Finding accommodation in Pune
New arrivals to the city might find the prospect of finding accommodation in Pune a daunting one. Those unsure of where to start would do well to hire a reputable estate agent. These professionals know the local property market well and may have access to listings before they're made public. Expats should be aware that they will be responsible for paying the agent's fee, usually equivalent to a month's rent.
Those going it alone should make use of online property portals such as Makaan and MagicBricks, both of which are popular in Pune. It also can't hurt to make use of one's connections when putting out feelers for available rentals. Speak to co-workers, employers and fellow expats about the house hunt. They may be able to give advice or, in some cases, may even know of an open rental home.

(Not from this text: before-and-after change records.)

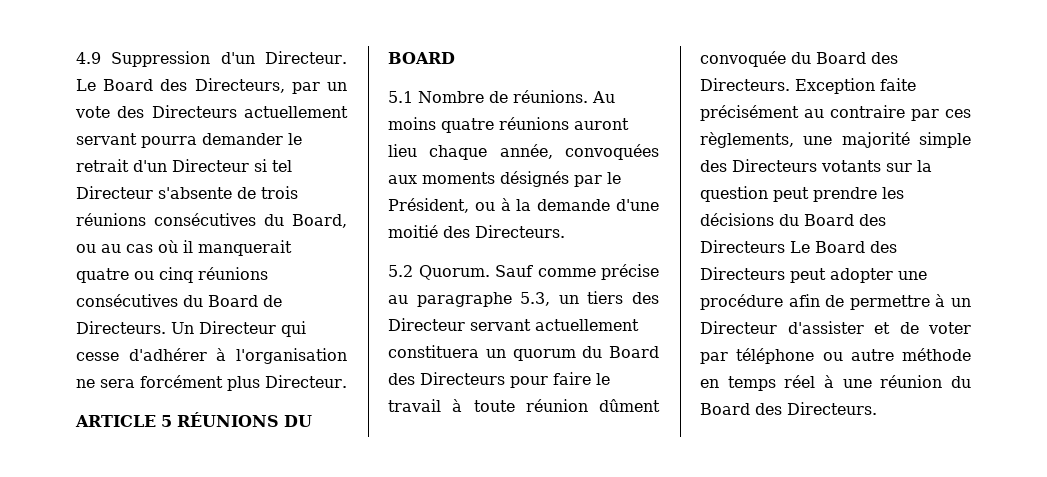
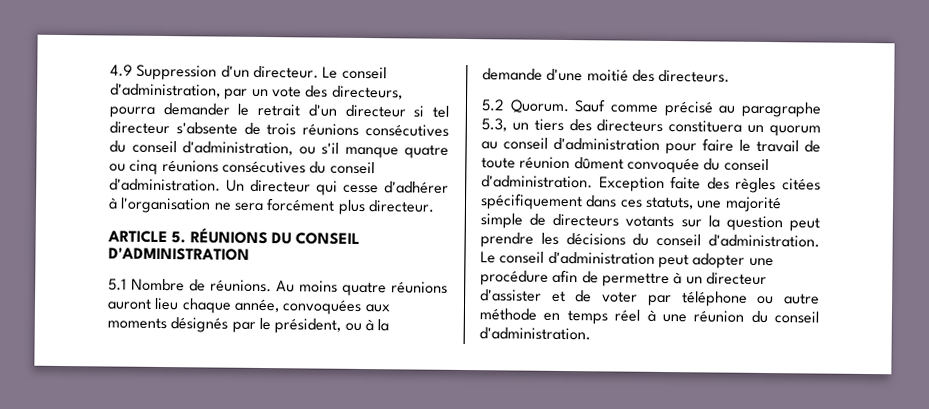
- 4.9 Suppression d'un Directeur. Le Board des Directeurs, par un vote des Directeurs actuellement servant pourra demander le retrait d'un Directeur si tel Directeur s'absente de trois réunions consécutives du Board, ou au cas où il manquerait quatre ou cinq réunions consécutives du Board de Directeurs. Un Directeur qui cesse d'adhérer à l'organisation ne sera forcément plus Directeur.
+ 4.9 Suppression d'un directeur. Le conseil d'administration, par un vote des directeurs, pourra demander le retrait d'un directeur si tel directeur s'absente de trois réunions consécutives du conseil d'administration, ou s'il manque quatre ou cinq réunions consécutives du conseil d'administration. Un directeur qui cesse d'adhérer à l'organisation ne sera forcément plus directeur.
- ARTICLE 5 RÉUNIONS DU BOARD
+ ARTICLE 5. RÉUNIONS DU CONSEIL D'ADMINISTRATION
- Au moins quatre réunions auront lieu chaque année, convoquées aux moments désignés par le Président, ou à la demande d'une moitié des Directeurs.
+ Au moins quatre réunions auront lieu chaque année, convoquées aux moments désignés par le président, ou à la demande d'une moitié des directeurs.
- Sauf comme précise au paragraphe 5.3, un tiers des Directeur servant actuellement constituera un quorum du Board des Directeurs pour faire le travail à toute réunion dûment convoquée du Board des Directeurs. Exception faite précisément au contraire par ces règlements, une majorité simple des Directeurs votants sur la question peut prendre les décisions du Board des Directeurs Le Board des Directeurs peut adopter une procédure afin de permettre à un Directeur d'assister et de voter par téléphone ou autre méthode en temps réel à une réunion du Board des Directeurs.
+ Sauf comme précisé au paragraphe 5.3, un tiers des directeurs constituera un quorum au conseil d'administration pour faire le travail de toute réunion dûment convoquée du conseil d'administration. Exception faite des règles citées spécifiquement dans ces statuts, une majorité simple de directeurs votants sur la question peut prendre les décisions du conseil d'administration. Le conseil d'administration peut adopter une procédure afin de permettre à un directeur d'assister et de voter par téléphone ou autre méthode en temps réel à une réunion du conseil d'administration.

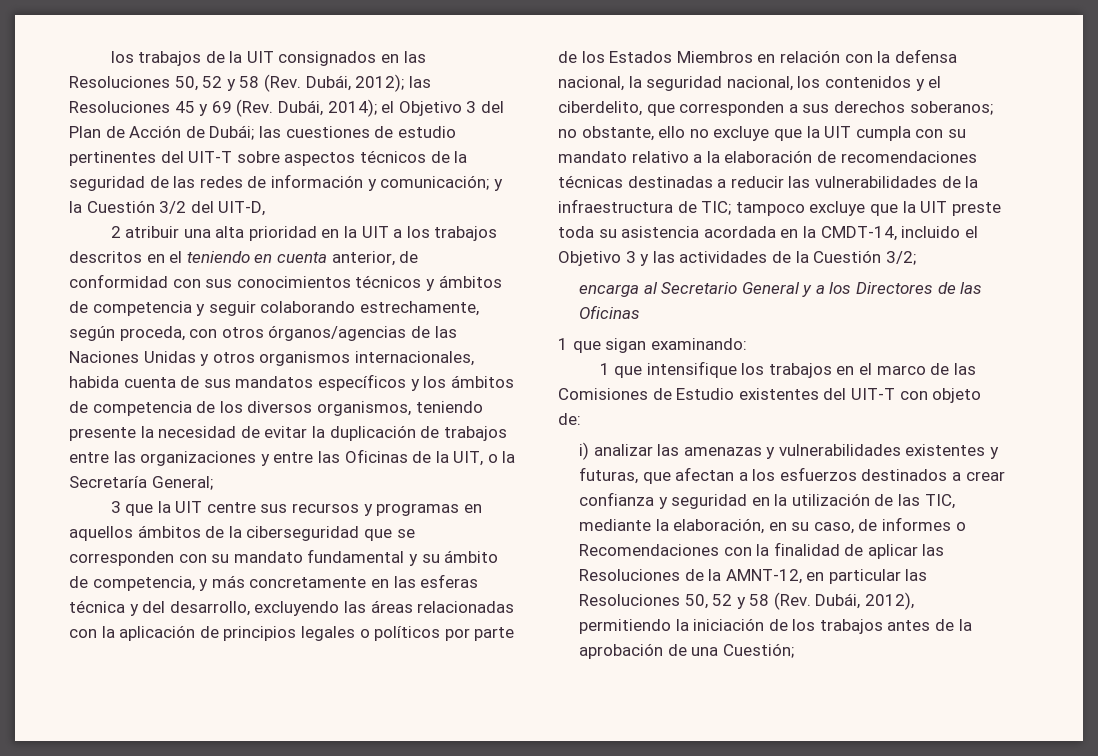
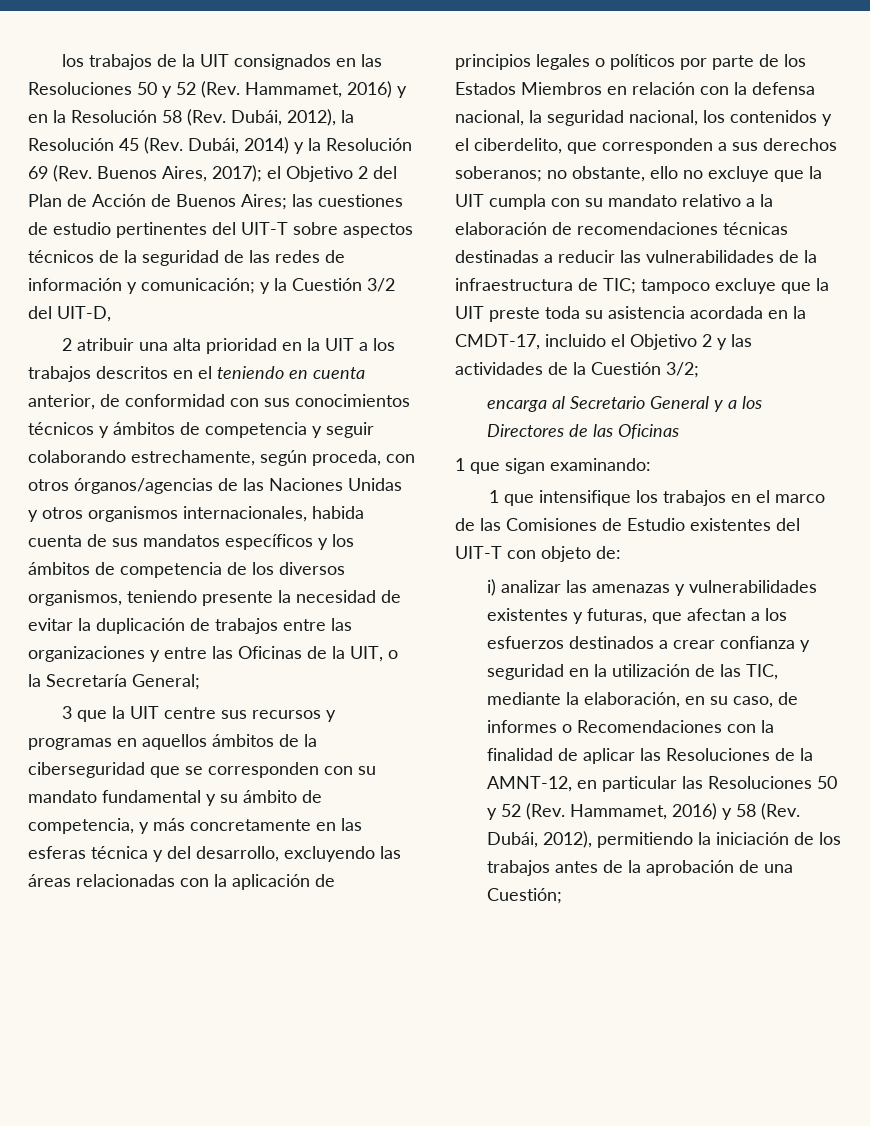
- los trabajos de la UIT consignados en las Resoluciones 50, 52 y 58 (Rev. Dubái, 2012); las Resoluciones 45 y 69 (Rev. Dubái, 2014); el Objetivo 3 del Plan de Acción de Dubái; las cuestiones de estudio pertinentes del UIT-T sobre aspectos técnicos de la seguridad de las redes de información y comunicación; y la Cuestión 3/2 del UIT-D,
+ los trabajos de la UIT consignados en las Resoluciones 50 y 52 (Rev. Hammamet, 2016) y en la Resolución 58 (Rev. Dubái, 2012), la Resolución 45 (Rev. Dubái, 2014) y la Resolución 69 (Rev. Buenos Aires, 2017); el Objetivo 2 del Plan de Acción de Buenos Aires; las cuestiones de estudio pertinentes del UIT-T sobre aspectos técnicos de la seguridad de las redes de información y comunicación; y la Cuestión 3/2 del UIT-D,
- tampoco excluye que la UIT preste toda su asistencia acordada en la CMDT-14, incluido el Objetivo 3 y las actividades de la Cuestión 3/2;
+ tampoco excluye que la UIT preste toda su asistencia acordada en la CMDT-17, incluido el Objetivo 2 y las actividades de la Cuestión 3/2;
- i) analizar las amenazas y vulnerabilidades existentes y futuras, que afectan a los esfuerzos destinados a crear confianza y seguridad en la utilización de las TIC, mediante la elaboración, en su caso, de informes o Recomendaciones con la finalidad de aplicar las Resoluciones de la AMNT-12, en particular las Resoluciones 50, 52 y 58 (Rev. Dubái, 2012), permitiendo la iniciación de los trabajos antes de la aprobación de una Cuestión;
+ i) analizar las amenazas y vulnerabilidades existentes y futuras, que afectan a los esfuerzos destinados a crear confianza y seguridad en la utilización de las TIC, mediante la elaboración, en su caso, de informes o Recomendaciones con la finalidad de aplicar las Resoluciones de la AMNT-12, en particular las Resoluciones 50 y 52 (Rev. Hammamet, 2016) y 58 (Rev. Dubái, 2012), permitiendo la iniciación de los trabajos antes de la aprobación de una Cuestión;

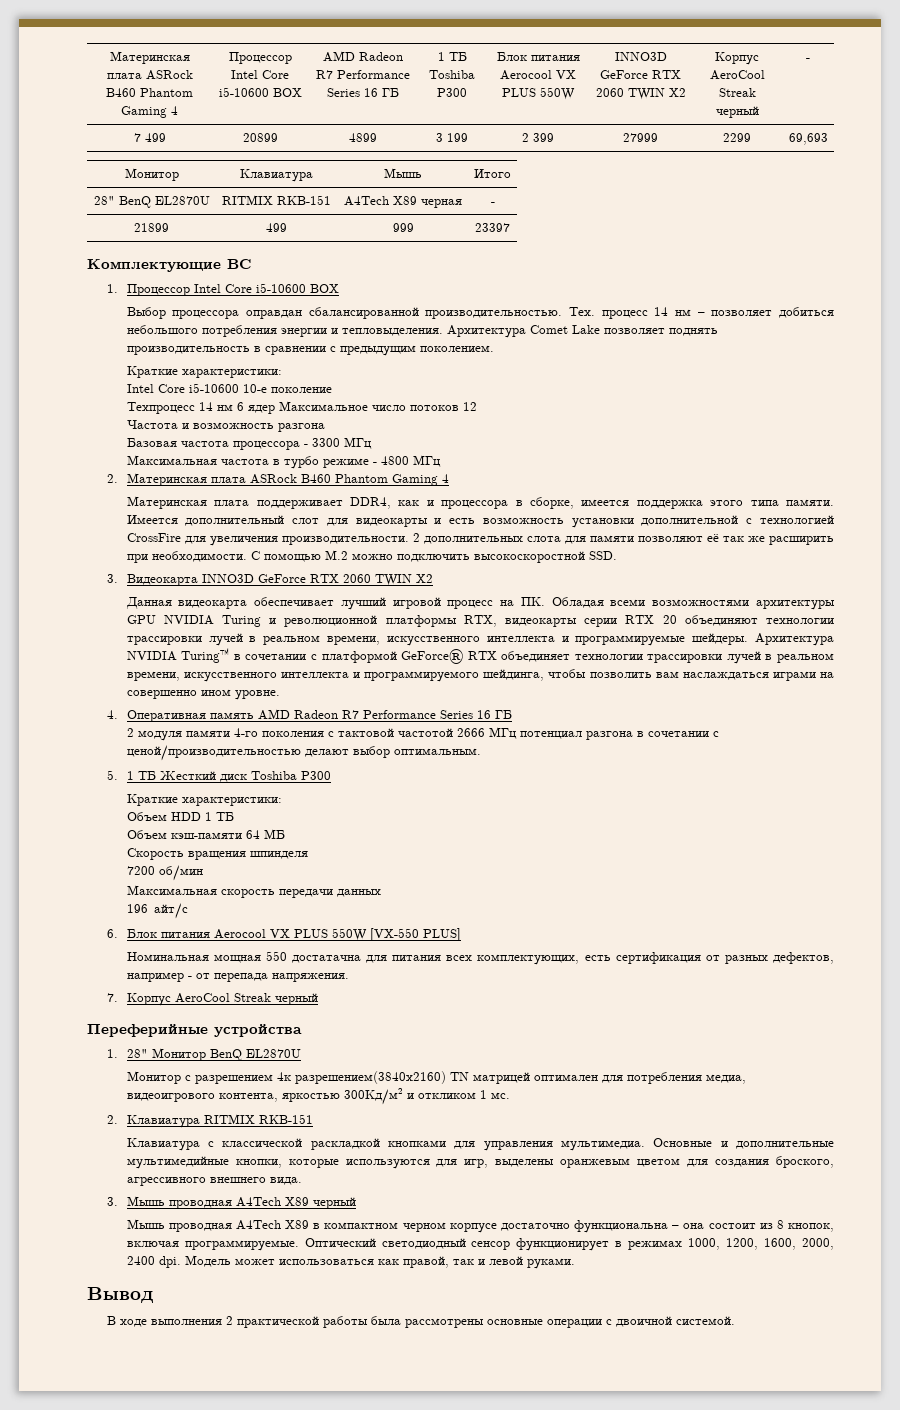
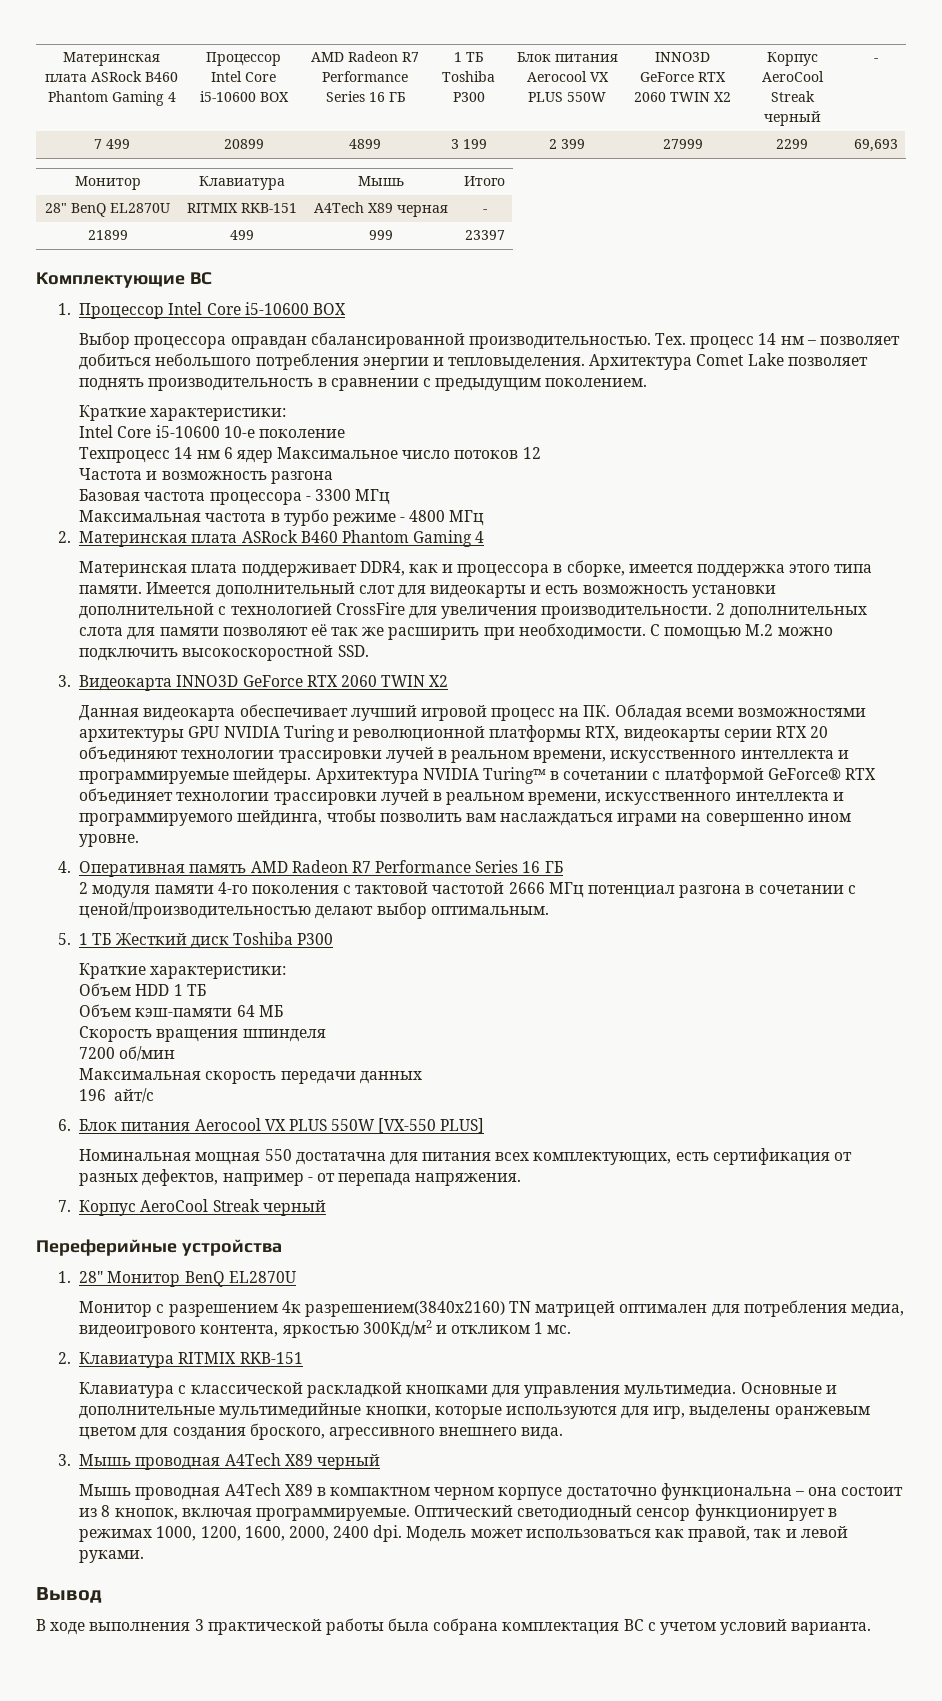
- В ходе выполнения 2 практической работы была рассмотрены основные операции с двоичной системой.
+ В ходе выполнения 3 практической работы была собрана комплектация ВС с учетом условий варианта.

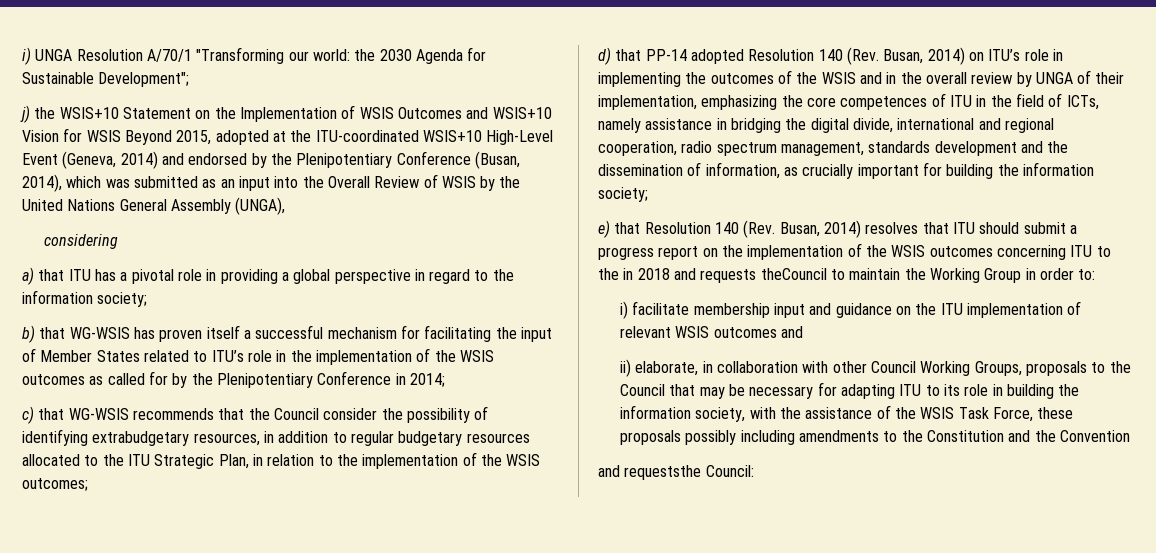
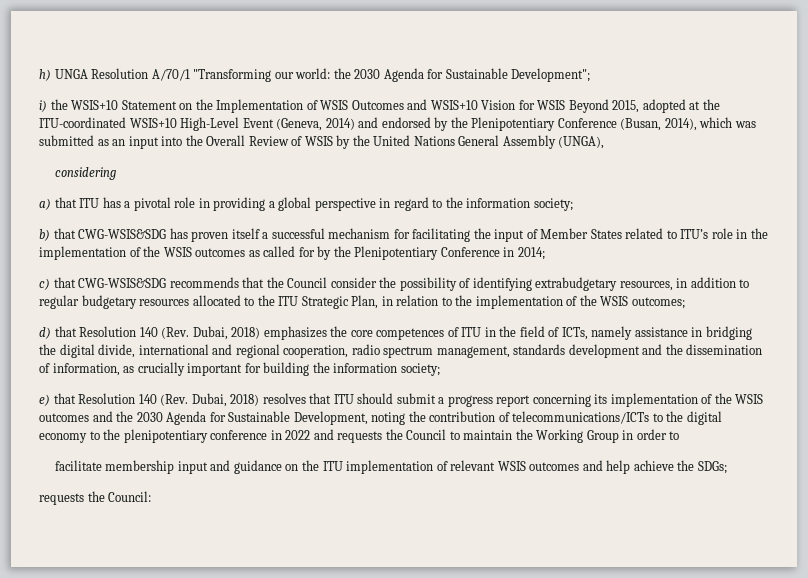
- i) UNGA Resolution A/70/1 "Transforming our world: the 2030 Agenda for Sustainable Development";
+ h) UNGA Resolution A/70/1 "Transforming our world: the 2030 Agenda for Sustainable Development";
- j) the WSIS+10 Statement on the Implementation of WSIS Outcomes and WSIS+10 Vision for WSIS Beyond 2015, adopted at the ITU-coordinated WSIS+10 High-Level Event (Geneva, 2014) and endorsed by the Plenipotentiary Conference (Busan, 2014), which was submitted as an input into the Overall Review of WSIS by the United Nations General Assembly (UNGA),
+ i) the WSIS+10 Statement on the Implementation of WSIS Outcomes and WSIS+10 Vision for WSIS Beyond 2015, adopted at the ITU-coordinated WSIS+10 High-Level Event (Geneva, 2014) and endorsed by the Plenipotentiary Conference (Busan, 2014), which was submitted as an input into the Overall Review of WSIS by the United Nations General Assembly (UNGA),
- b) that WG-WSIS has proven itself a successful mechanism for facilitating the input of Member States related to ITU’s role in the implementation of the WSIS outcomes as called for by the Plenipotentiary Conference in 2014;
+ b) that CWG-WSIS&SDG has proven itself a successful mechanism for facilitating the input of Member States related to ITU’s role in the implementation of the WSIS outcomes as called for by the Plenipotentiary Conference in 2014;
- c) that WG-WSIS recommends that the Council consider the possibility of identifying extrabudgetary resources, in addition to regular budgetary resources allocated to the ITU Strategic Plan, in relation to the implementation of the WSIS outcomes;
+ c) that CWG-WSIS&SDG recommends that the Council consider the possibility of identifying extrabudgetary resources, in addition to regular budgetary resources allocated to the ITU Strategic Plan, in relation to the implementation of the WSIS outcomes;
- d) that PP-14 adopted Resolution 140 (Rev. Busan, 2014) on ITU’s role in implementing the outcomes of the WSIS and in the overall review by UNGA of their implementation, emphasizing the core competences of ITU in the field of ICTs, namely assistance in bridging the digital divide, international and regional cooperation, radio spectrum management, standards development and the dissemination of information, as crucially important for building the information society;
+ d) that Resolution 140 (Rev. Dubai, 2018) emphasizes the core competences of ITU in the field of ICTs, namely assistance in bridging the digital divide, international and regional cooperation, radio spectrum management, standards development and the dissemination of information, as crucially important for building the information society;
- e) that Resolution 140 (Rev. Busan, 2014) resolves that ITU should submit a progress report on the implementation of the WSIS outcomes concerning ITU to the in 2018 and requests theCouncil to maintain the Working Group in order to:
- i) facilitate membership input and guidance on the ITU implementation of relevant WSIS outcomes and
- ii) elaborate, in collaboration with other Council Working Groups, proposals to the Council that may be necessary for adapting ITU to its role in building the information society, with the assistance of the WSIS Task Force, these proposals possibly including amendments to the Constitution and the Convention
- and requeststhe Council:
+ e) that Resolution 140 (Rev. Dubai, 2018) resolves that ITU should submit a progress report concerning its implementation of the WSIS outcomes and the 2030 Agenda for Sustainable Development, noting the contribution of telecommunications/ICTs to the digital economy to the plenipotentiary conference in 2022 and requests the Council to maintain the Working Group in order to
+ facilitate membership input and guidance on the ITU implementation of relevant WSIS outcomes and help achieve the SDGs;
+ requests the Council:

Renting accommodation in Pune
The law requires both tenant and landlord to sign a regulated tenancy agreement. Informal letting arrangements made verbally are illegal, so it's important that the necessary paperwork is completed. Most leases are for a period of 11 months to avoid the registration and stamp-duty costs associated with 12-month leases. It may be possible to negotiate for a shorter lease period if required.
Historically, it was commonplace for landlords to ask for the equivalent of several months' rent upfront as a deposit – usually anywhere from six to 11 times the monthly rent. This left many tenants in the position of having to take out loans to afford a deposit. However, laws have now been put in place across India, stipulating that landlords may only request a maximum of two months' worth of rent as a deposit.
Any damage to the property that goes beyond normal wear and tear will usually be paid for from the deposit, with the remainder being returned to the tenant.
In most cases, utilities such as water and electricity are extra costs on top of the rent. Tenants should investigate approximate utility costs and bear this in mind when budgeting.
If either party wants to break the lease before its agreed term is completed, notice must be given at least three months in advance.